Charles Scott Dickson, Lord Dickson, (13 September 1850 – 5 August 1922) was a Scottish Unionist politician and judge.

==Early life and education==
Charles was born in Glasgow the son of Dr John Robert Dickson. His elder brother was James Douglas Hamilton Dickson.

Educated at the High School of Glasgow, the University of Glasgow and the University of Edinburgh he was admitted to the bar as an advocate in 1877.

== Career ==
He was an unsuccessful candidate for Kilmarnock Burghs in 1892, and Glasgow Bridgeton in 1895 and 1897. He was elected to and sat for Bridgeton from 1900 until 1906, when he was defeated. He then sat for Glasgow Central from March 1909 until his appointment as a judge in 1915.

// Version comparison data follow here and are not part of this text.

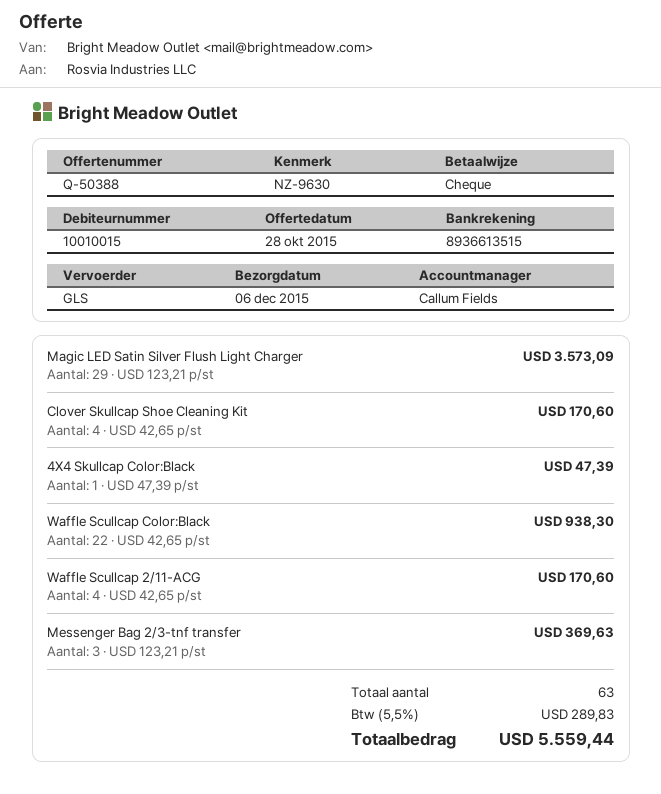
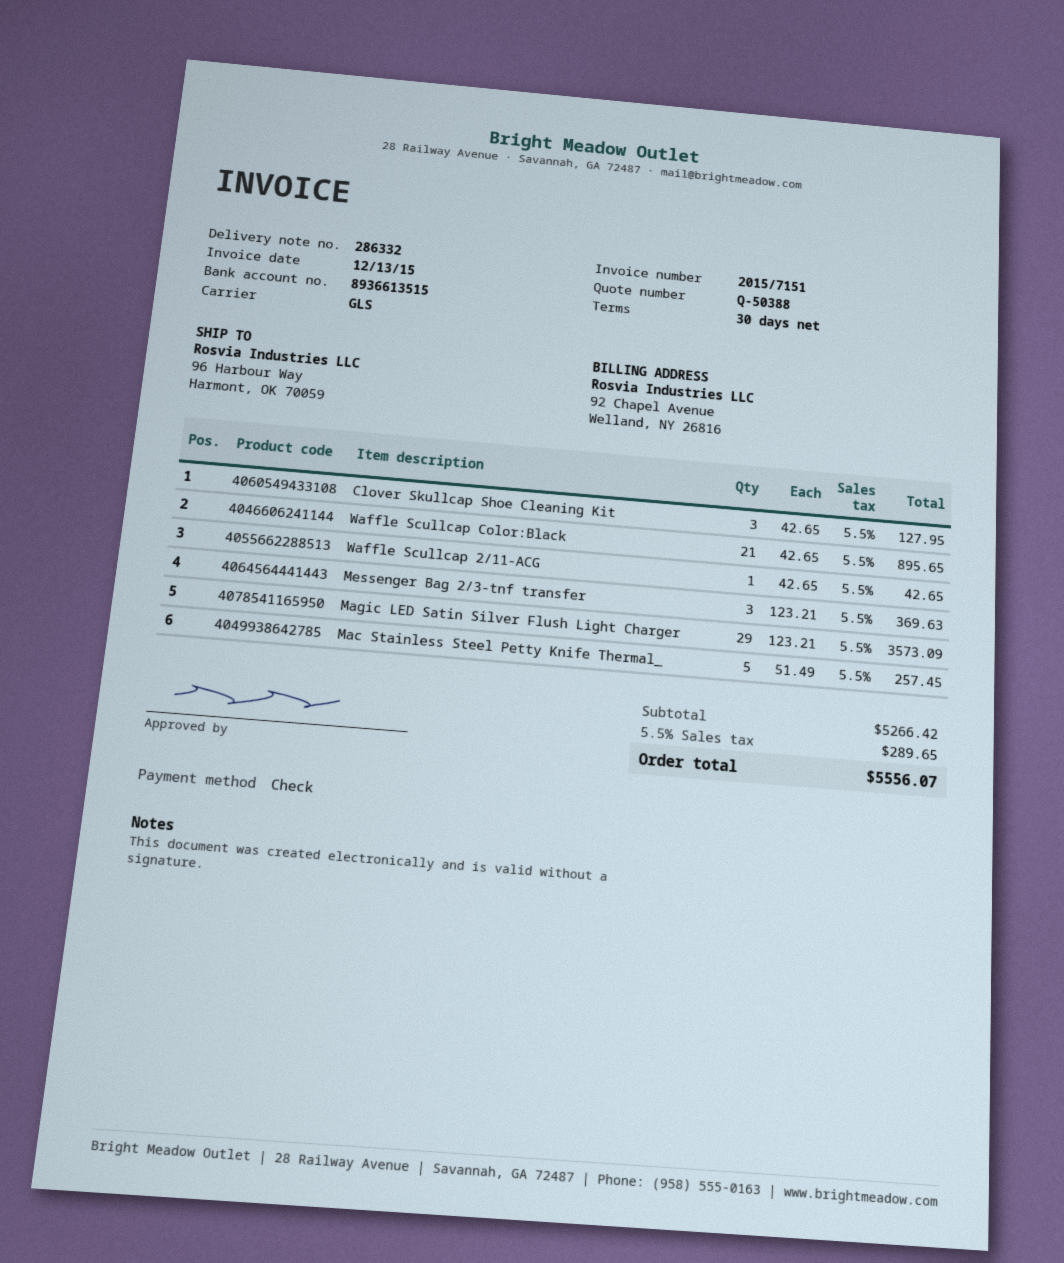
Clover Skullcap Shoe Cleaning Kit: 4 x 42.65 = 170.60 -> 3 x 42.65 = 127.95
4X4 Skullcap Color:Black: 1 x 47.39 = 47.39 -> none
Waffle Scullcap Color:Black: 22 x 42.65 = 938.30 -> 21 x 42.65 = 895.65
Waffle Scullcap 2/11-ACG: 4 x 42.65 = 170.60 -> 1 x 42.65 = 42.65
Mac Stainless Steel Petty Knife Thermal_: none -> 5 x 51.49 = 257.45
tax: 5.5% = 289.83 -> 5.5% = 289.65
total: 5559.44 -> 5556.07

He rose to be Solicitor General for Scotland from 14 May 1896 to 1903 and as Lord Advocate from 1903 to 1905. From 1908 to 1915, he served as the elected Dean of the Faculty of Advocates. He was appointed a Privy Counsellor in 1903. On 1 July 1915 he was raised to the bench as Lord Justice Clerk, taking the judicial title Lord Dickson. He was also a Justice of the Peace and a Deputy Lord Lieutenant for Edinburgh.

He was elected a Fellow of the Royal Society of Edinburgh in 1884. His proposers were Sir James Dewar, John Chiene, Alexander Crum Brown, and Peter Guthrie Tait.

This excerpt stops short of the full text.